At the time this column was written several days ago, Southeast Missouri was enmeshed in its biggest snowstorm in years.
Many of us have heard the sound of scraping shovels, and we've heard squealing children enjoying sled rides this past week.
How welcome the white stuff is somewhat dependent on how you were reared.
Snow is more common in my home region of western Pennsylvania and was a familiar friend to my wife of more than 38 years, who grew up in what Keystone Staters refer to as the "snow belt" along Interstate 80.
Snow may not come immediately to mind when a person thinks of Israel, an 8,522-square-mile somewhat narrow strip of terra firma.
Missouri, in land area, is 8.7 times larger than Israel.
As a one-time visitor to this Middle Eastern country, I can tell you the change in climate varies greatly from Haifa in the north to Qumran in the south.
In the week our family spent in Israel in December 2009, it was a bit chilly in Galilee, but in our travel south to the Dead Sea desert region, the weather had turned surprisingly warm.
Small country, yes, but with a wide variety of temperature change.
Snow is uncommon in Israel but just last week, snowfall was recorded in the capital of Jerusalem.
According to Israel's Haaretz newspaper, 4 inches fell Wednesday in the city in which Jesus was crucified, an occurrence the country's oldest daily publication called "rare."
In mid-December 2013, then-Secretary of State John Kerry, now President Joe Biden's "climate czar," was temporarily waylaid during a Jerusalem visit by a 20-inch snowfall that brought down tens of thousands of trees, causing dayslong power outages in the city.
Kerry, the ex-Massachusetts U.S. senator, at the time called the storm reminiscent to a New England blizzard.
A normally 30-minute drive from Ramallah to Jerusalem took several hours to complete as snowplows worked feverishly to clear the roads.
Snow is mentioned 20 times combined in the Bible, with 18 of those occurrences in the Old Testament.
Many biblical references to snow are commentary on its color, both positive and negative.
An example of the former: "So Moses put his hand into his cloak, and when he took it out, the skin was leprous -- it had become as white as snow." (Exodus 4:6)
Snow is more often presented in a positive light in the Bible. To wit:
"Cleanse me with hyssop, and I will be clean; wash me, and I will be whiter than snow." (Psalm 51:7)

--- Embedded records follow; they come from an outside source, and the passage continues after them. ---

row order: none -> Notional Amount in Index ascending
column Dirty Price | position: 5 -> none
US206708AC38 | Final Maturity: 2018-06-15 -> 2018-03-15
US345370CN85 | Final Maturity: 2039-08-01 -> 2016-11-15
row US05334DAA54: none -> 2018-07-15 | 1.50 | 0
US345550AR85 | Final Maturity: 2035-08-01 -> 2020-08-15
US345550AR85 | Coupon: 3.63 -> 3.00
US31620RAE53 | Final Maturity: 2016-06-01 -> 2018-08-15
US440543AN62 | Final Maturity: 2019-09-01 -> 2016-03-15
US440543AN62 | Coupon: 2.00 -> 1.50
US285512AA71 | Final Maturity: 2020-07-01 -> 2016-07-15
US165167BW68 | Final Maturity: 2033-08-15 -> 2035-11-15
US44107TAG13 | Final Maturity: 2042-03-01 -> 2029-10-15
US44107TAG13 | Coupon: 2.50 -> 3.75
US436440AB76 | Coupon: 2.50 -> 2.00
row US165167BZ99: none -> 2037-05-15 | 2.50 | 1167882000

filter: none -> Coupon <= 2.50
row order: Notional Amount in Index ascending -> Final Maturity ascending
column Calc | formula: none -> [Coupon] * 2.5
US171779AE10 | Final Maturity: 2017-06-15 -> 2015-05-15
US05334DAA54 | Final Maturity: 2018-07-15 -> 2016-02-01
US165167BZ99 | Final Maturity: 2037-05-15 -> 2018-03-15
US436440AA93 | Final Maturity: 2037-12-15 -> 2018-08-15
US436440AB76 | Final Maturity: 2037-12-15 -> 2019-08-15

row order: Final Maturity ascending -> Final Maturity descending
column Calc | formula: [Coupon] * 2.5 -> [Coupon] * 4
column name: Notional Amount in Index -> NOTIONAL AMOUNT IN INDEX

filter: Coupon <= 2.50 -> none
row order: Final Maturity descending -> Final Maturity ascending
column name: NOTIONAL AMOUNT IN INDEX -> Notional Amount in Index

Snow, in the latter case, is used metaphorically to refer to salvation, with "white" a reference to the cleansing of sin.

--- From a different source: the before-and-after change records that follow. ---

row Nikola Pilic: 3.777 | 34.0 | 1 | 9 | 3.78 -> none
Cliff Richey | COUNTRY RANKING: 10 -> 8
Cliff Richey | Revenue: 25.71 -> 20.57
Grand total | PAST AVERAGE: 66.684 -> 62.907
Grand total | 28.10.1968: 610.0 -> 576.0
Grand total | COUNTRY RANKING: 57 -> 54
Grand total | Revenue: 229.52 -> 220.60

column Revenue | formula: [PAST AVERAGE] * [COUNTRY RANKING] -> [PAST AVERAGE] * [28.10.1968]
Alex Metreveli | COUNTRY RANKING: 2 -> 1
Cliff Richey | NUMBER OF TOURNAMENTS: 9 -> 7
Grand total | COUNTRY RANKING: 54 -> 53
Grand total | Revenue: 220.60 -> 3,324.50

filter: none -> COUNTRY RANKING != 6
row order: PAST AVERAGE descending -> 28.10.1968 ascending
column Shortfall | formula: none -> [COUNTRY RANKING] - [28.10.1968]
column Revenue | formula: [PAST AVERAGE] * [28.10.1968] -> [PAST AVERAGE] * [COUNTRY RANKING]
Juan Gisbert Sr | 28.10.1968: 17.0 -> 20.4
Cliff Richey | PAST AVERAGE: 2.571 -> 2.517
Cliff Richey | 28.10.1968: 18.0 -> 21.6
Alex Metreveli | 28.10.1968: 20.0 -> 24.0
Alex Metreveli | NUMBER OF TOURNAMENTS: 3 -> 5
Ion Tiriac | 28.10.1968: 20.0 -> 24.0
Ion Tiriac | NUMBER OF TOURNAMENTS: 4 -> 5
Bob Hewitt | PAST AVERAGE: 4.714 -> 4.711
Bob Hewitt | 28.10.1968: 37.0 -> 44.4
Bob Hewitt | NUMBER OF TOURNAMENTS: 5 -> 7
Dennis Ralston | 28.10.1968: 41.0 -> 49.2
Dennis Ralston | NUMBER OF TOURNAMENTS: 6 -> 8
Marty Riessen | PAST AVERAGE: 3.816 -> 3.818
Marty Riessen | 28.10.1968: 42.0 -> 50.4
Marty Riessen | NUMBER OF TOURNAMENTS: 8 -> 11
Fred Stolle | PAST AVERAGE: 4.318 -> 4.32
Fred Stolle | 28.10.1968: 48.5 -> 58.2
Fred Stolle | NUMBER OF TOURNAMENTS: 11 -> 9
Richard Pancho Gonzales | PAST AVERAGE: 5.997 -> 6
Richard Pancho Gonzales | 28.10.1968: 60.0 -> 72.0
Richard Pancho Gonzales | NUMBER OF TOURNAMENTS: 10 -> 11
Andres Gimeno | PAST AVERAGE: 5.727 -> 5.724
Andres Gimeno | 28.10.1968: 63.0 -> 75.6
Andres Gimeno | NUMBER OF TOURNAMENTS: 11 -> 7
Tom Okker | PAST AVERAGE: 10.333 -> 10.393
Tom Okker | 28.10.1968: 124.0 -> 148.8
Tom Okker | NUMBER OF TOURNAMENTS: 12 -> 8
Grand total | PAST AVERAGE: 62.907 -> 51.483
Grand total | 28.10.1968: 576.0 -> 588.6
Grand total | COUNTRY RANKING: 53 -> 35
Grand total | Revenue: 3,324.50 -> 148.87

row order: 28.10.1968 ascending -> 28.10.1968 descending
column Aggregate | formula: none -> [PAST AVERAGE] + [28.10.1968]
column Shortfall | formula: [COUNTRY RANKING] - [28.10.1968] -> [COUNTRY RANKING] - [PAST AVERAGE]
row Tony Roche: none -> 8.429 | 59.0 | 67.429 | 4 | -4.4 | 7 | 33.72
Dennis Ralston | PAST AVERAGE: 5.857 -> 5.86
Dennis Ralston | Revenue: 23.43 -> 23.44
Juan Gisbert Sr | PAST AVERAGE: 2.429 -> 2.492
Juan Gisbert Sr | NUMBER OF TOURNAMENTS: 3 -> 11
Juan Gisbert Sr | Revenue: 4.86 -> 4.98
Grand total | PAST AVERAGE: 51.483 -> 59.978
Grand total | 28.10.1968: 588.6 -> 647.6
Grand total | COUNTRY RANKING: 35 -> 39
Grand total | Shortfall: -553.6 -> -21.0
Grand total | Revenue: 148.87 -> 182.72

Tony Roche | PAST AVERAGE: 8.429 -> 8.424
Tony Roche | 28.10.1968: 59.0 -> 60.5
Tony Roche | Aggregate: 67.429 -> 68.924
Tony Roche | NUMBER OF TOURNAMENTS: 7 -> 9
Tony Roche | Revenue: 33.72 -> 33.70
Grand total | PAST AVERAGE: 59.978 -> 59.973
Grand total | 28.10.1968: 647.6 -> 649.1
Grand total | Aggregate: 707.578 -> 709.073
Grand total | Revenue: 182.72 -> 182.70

The final two references to snow in the Bible have to do with post-resurrection appearances of the second person of the Trinity.
"Snow" is used to connote Jesus' majesty and power.

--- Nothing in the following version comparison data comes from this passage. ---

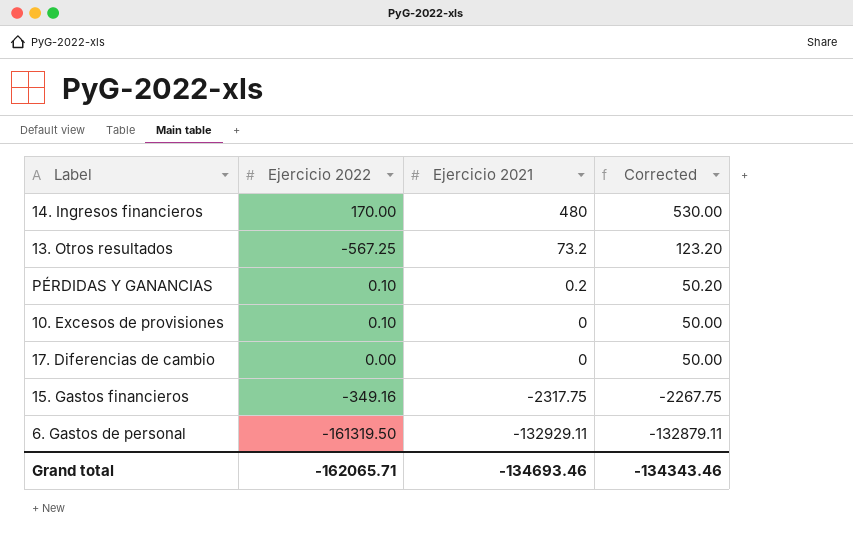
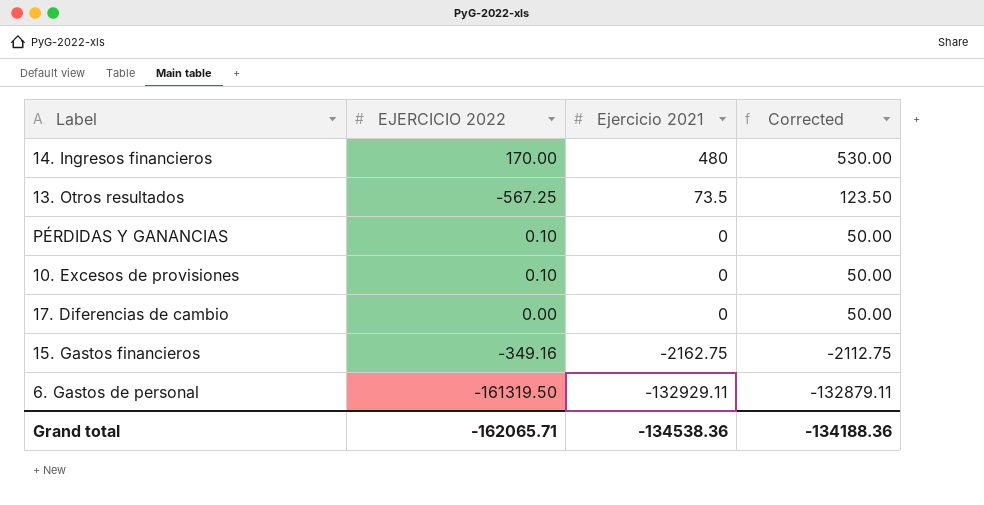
column name: Ejercicio 2022 -> EJERCICIO 2022
13. Otros resultados | Ejercicio 2021: 73.2 -> 73.5
13. Otros resultados | Corrected: 123.20 -> 123.50
PÉRDIDAS Y GANANCIAS | Ejercicio 2021: 0.2 -> 0
PÉRDIDAS Y GANANCIAS | Corrected: 50.20 -> 50.00
15. Gastos financieros | Ejercicio 2021: -2317.75 -> -2162.75
15. Gastos financieros | Corrected: -2267.75 -> -2112.75
Grand total | Ejercicio 2021: -134693.46 -> -134538.36
Grand total | Corrected: -134343.46 -> -134188.36

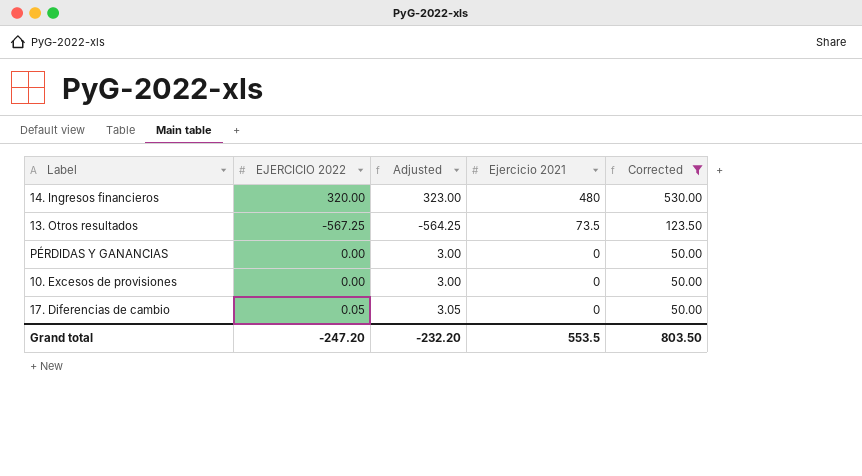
filter: none -> Corrected >= 50.00
column Adjusted | formula: none -> [EJERCICIO 2022] + 3
14. Ingresos financieros | EJERCICIO 2022: 170.00 -> 320.00
PÉRDIDAS Y GANANCIAS | EJERCICIO 2022: 0.10 -> 0.00
10. Excesos de provisiones | EJERCICIO 2022: 0.10 -> 0.00
17. Diferencias de cambio | EJERCICIO 2022: 0.00 -> 0.05
Grand total | EJERCICIO 2022: -162065.71 -> -247.20
Grand total | Ejercicio 2021: -134538.36 -> 553.5
Grand total | Corrected: -134188.36 -> 803.50

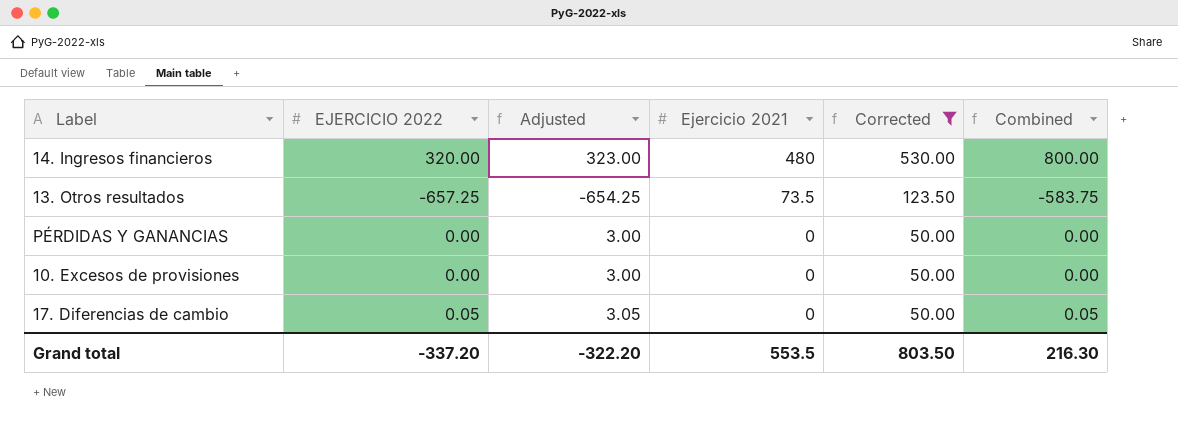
column Combined | formula: none -> [EJERCICIO 2022] + [Ejercicio 2021]
13. Otros resultados | EJERCICIO 2022: -567.25 -> -657.25
13. Otros resultados | Adjusted: -564.25 -> -654.25
Grand total | EJERCICIO 2022: -247.20 -> -337.20
Grand total | Adjusted: -232.20 -> -322.20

"(Jesus') appearance was like lightning and his clothing white as snow." (Matthew 28:3)
"(Jesus') head and his hair were white as white wool, white as snow; his eyes were like a flame of fire." (Revelation 1:14)
I've got snow in my beard these days, and I'm starting to see it as a positive thing.
I received a metaphorical ton of it in my Jackson yard, too, last week and despite the heart-hammering effort to remove it from my walkway, I recalled the salvific and powerful references to snow in Holy Scripture.
I told myself of Jesus' sin-clearing power as I furiously brushed the white precipitation off my windshield last week.
God is present in nature and He reminded us of it in a powerful way these past few days.